The escalating growth of industries, population, and urban culture has exacerbated the global challenge of contaminated water due to hazardous organic dyes. One such noxious dye, rhodamine, poses a significant threat to human health and has consequently prompted extensive research into its removal from wastewater. Nanostructured ZnO emerges as a promising photocatalyst for tackling such hazardous colorants, owing to its exceptional performance and heightened surface reactivity. This review article comprehensively examines the photocatalytic removal of rhodamine dye by various ZnO nanomaterial-based catalysts over the past few decades. The primary objective is to investigate the impact of different synthesis techniques and modifications of ZnO, including doping with metal ions, carbon, and sulfur, or the creation of composites with various low-dimensional carbon materials, metal oxides, metal sulfides, and polymers. These strategies have been explored to enhance the efficacy of rhodamine dye remediation from wastewater by harnessing the improved photocatalytic performance of ZnO nanomaterials.

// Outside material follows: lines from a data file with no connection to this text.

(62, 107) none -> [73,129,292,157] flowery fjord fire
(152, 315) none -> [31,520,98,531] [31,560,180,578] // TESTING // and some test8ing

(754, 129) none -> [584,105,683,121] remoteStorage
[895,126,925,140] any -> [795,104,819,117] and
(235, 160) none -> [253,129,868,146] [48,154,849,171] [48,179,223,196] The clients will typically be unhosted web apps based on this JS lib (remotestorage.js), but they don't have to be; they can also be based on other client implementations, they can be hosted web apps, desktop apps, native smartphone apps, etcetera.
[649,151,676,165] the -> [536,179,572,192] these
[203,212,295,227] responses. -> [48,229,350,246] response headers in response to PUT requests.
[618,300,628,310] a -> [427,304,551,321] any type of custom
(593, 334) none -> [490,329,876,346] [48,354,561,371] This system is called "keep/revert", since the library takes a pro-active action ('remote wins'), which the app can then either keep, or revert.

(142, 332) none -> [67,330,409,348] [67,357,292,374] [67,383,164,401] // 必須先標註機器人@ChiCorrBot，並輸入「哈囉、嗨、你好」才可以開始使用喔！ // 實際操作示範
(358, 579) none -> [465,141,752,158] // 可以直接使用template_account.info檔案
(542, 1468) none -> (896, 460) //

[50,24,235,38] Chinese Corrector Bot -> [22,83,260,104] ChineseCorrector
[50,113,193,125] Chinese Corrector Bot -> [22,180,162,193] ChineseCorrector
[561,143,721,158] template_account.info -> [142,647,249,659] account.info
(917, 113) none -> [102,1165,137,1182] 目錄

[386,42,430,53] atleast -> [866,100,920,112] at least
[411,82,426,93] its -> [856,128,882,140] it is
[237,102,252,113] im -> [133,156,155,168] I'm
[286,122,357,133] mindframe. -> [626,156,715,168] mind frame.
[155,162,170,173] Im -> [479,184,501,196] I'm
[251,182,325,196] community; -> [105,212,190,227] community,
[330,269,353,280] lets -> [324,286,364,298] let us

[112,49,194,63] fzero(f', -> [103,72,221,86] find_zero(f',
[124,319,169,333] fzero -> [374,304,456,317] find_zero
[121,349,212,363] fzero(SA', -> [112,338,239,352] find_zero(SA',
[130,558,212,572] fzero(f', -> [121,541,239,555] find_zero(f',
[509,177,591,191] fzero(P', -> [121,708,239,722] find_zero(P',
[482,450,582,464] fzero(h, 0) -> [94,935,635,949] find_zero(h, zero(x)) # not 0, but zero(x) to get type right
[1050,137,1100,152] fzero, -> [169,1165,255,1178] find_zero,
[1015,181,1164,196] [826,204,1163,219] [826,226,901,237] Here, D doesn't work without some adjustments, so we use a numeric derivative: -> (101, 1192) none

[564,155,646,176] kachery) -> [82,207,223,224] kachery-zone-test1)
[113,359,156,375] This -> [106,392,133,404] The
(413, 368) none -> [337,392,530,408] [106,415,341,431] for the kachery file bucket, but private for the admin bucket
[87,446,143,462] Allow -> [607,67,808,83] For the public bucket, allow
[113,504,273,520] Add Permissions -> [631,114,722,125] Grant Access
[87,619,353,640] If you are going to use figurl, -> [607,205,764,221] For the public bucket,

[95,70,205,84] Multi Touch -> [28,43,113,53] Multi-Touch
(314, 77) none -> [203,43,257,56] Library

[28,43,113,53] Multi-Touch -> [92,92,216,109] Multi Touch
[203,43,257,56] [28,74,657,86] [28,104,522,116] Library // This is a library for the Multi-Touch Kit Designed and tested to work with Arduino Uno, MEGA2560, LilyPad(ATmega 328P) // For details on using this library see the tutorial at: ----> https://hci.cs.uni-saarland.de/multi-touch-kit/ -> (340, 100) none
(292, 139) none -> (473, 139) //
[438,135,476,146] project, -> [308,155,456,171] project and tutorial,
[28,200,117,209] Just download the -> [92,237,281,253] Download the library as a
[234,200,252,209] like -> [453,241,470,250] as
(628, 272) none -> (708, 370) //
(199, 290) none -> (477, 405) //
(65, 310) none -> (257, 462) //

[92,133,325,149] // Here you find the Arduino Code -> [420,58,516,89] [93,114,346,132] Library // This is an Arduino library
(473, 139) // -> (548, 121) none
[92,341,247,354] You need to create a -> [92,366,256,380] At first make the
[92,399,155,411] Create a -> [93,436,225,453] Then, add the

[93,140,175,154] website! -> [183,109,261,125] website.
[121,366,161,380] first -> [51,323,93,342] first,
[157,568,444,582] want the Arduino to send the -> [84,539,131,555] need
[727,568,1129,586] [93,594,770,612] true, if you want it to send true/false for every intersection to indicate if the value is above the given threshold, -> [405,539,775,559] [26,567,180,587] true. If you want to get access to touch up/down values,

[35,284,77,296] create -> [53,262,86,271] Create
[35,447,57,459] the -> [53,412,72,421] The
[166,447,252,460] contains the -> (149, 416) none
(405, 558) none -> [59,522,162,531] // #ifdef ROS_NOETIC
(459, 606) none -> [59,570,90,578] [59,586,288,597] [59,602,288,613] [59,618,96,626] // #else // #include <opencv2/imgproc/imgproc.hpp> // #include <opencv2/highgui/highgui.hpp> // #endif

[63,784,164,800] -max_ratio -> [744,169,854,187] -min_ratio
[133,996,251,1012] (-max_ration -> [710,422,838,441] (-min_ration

The review delves into recent literature reports, highlighting observed results and key findings addressing critical challenges and outlines prospects for ZnO-based photocatalysts in rhodamine dye remediation. It becomes evident that evolving synthesis methods and optimizing the heterojunction of ZnO photocatalysts are essential for advancing the efficacy of rhodamine dye removal and contributing to the creation of a cleaner and greener environment.